Other early Christians, including Clement of Alexandria, Minucius Felix, Bishop Ambrose, and St. Jerome, mentioned and condemned the common practice of women using potions (pharmakeia) to commit abortion. Even if the word pharmakeia in Galatians and Revelation does not refer to abortion, early Christians almost unanimously condemned the practice.

Perhaps one of the clearest statements came from Tertullian, a north African church father who died around 220 A.D. In his Apology, Tertullian wrote, “We may not destroy even the foetus in the womb,” and added, “Nor does it matter whether you take away the life that is born or destroy the one that is coming to birth.”

Athenagoras, a Christian philosopher writing to the Roman Emperor Marcus Aurelius in about 177 A.D., defended his fellow Christians against the charge of cannibalism (a Roman misunderstanding of the Christian belief that believers receive the body and blood of Christ in the Lord’s Supper). “What reason would we have to commit murder when we say that women who induce abortions are murderesses?” Athenagoras asked.

In contrast to ancient Roman society, Christians opposed abortion, infanticide, and child abandonment.
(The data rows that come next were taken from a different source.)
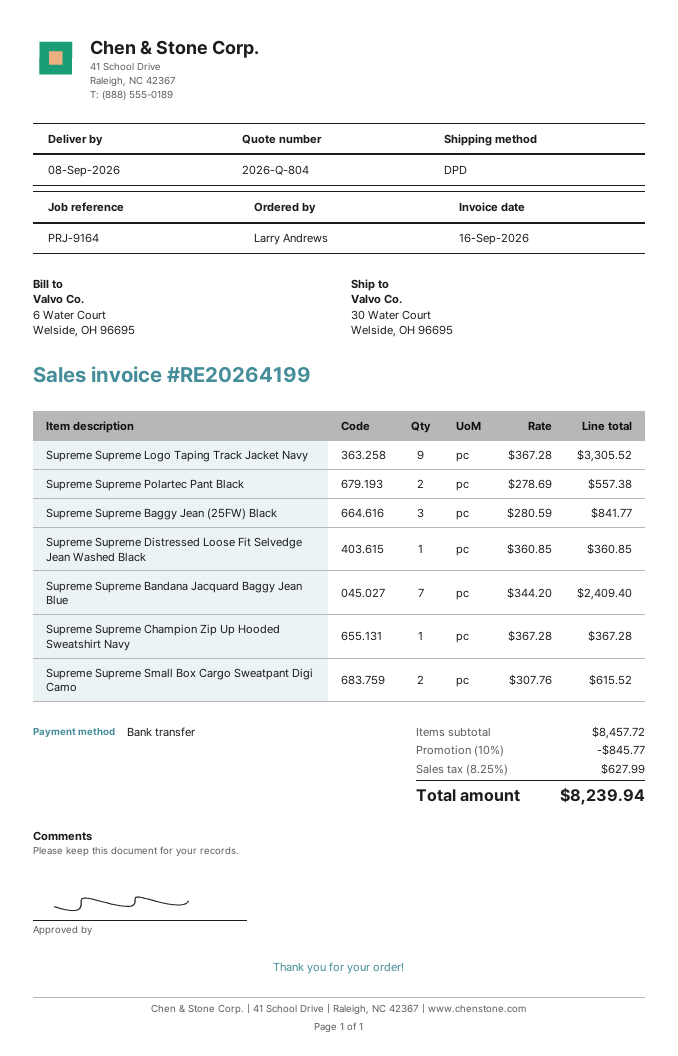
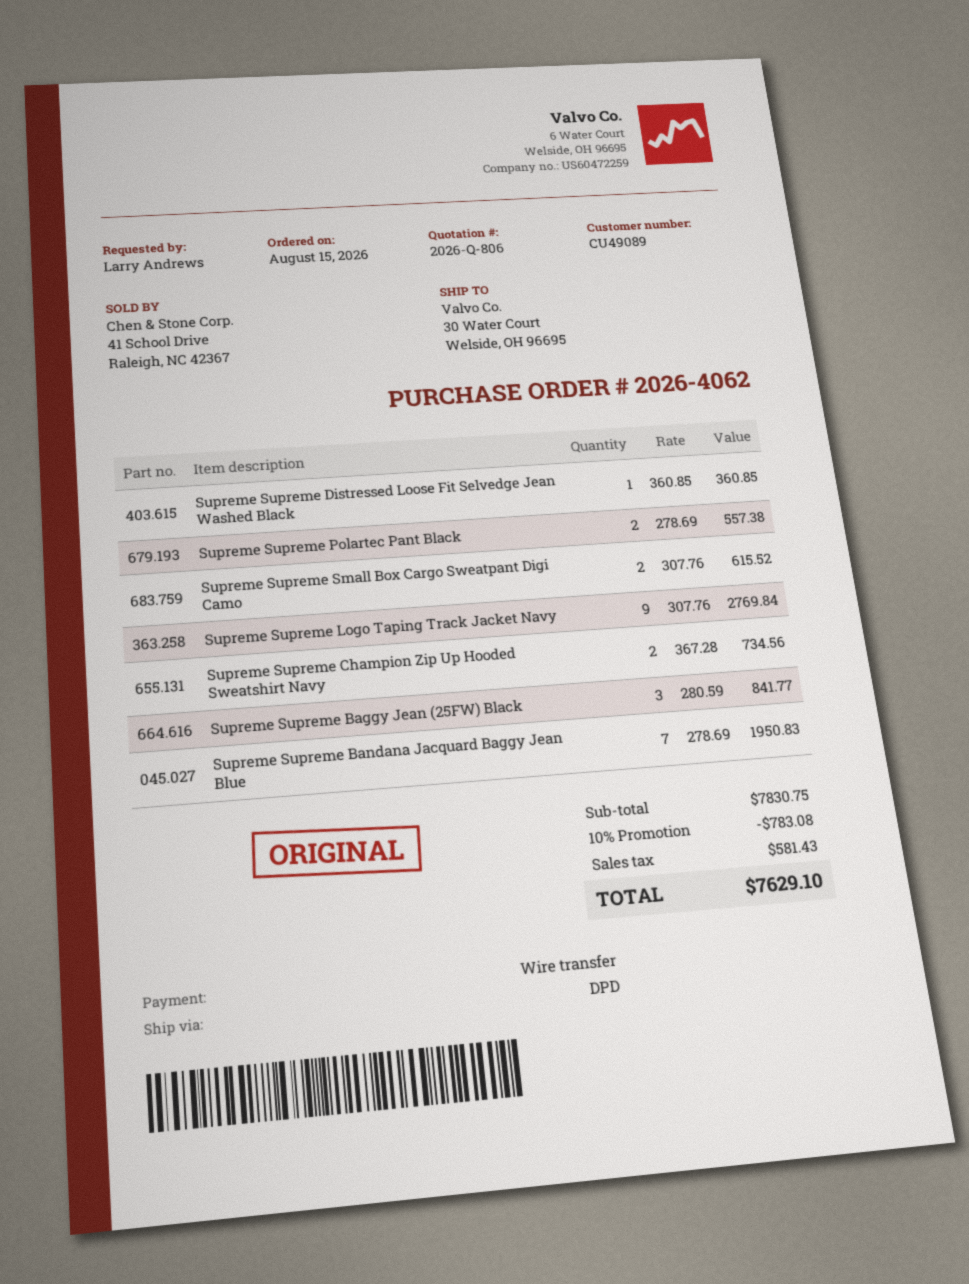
quote number: 2026-Q-804 -> 2026-Q-806
Supreme Supreme Logo Taping Track Jacket Navy: 9 x 367.28 = 3305.52 -> 9 x 307.76 = 2769.84
Supreme Supreme Bandana Jacquard Baggy Jean Blue: 7 x 344.20 = 2409.40 -> 7 x 278.69 = 1950.83
Supreme Supreme Champion Zip Up Hooded Sweatshirt Navy: 1 x 367.28 = 367.28 -> 2 x 367.28 = 734.56
subtotal: 8457.72 -> 7830.75
discount: 10% = 845.77 -> 10% = 783.08
tax: 627.99 -> 581.43
total: 8239.94 -> 7629.10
Early Christians would rescue the children of pagans who had been left in the woods to die.

Even if Buttigieg’s argument about breath had merit in the Bible, it would contradict the witness of modern science. From the moment of conception, unborn babies have a complete set of human DNA, making them genetically unique individuals. Indeed, a recent study showed that 95 percent of biologists say life begins at conception, and most Americans think biologists should make this determination.

Buttigieg is far outside the mainstream of biblical Christianity on this point. His position has no biblical support and it is contradicted by the actual history of the Early Church.

Mayor Pete is welcome to his own opinion, but that does not make it true. If he wants to convince Christians to be open to abortion, he’ll have to do better than this.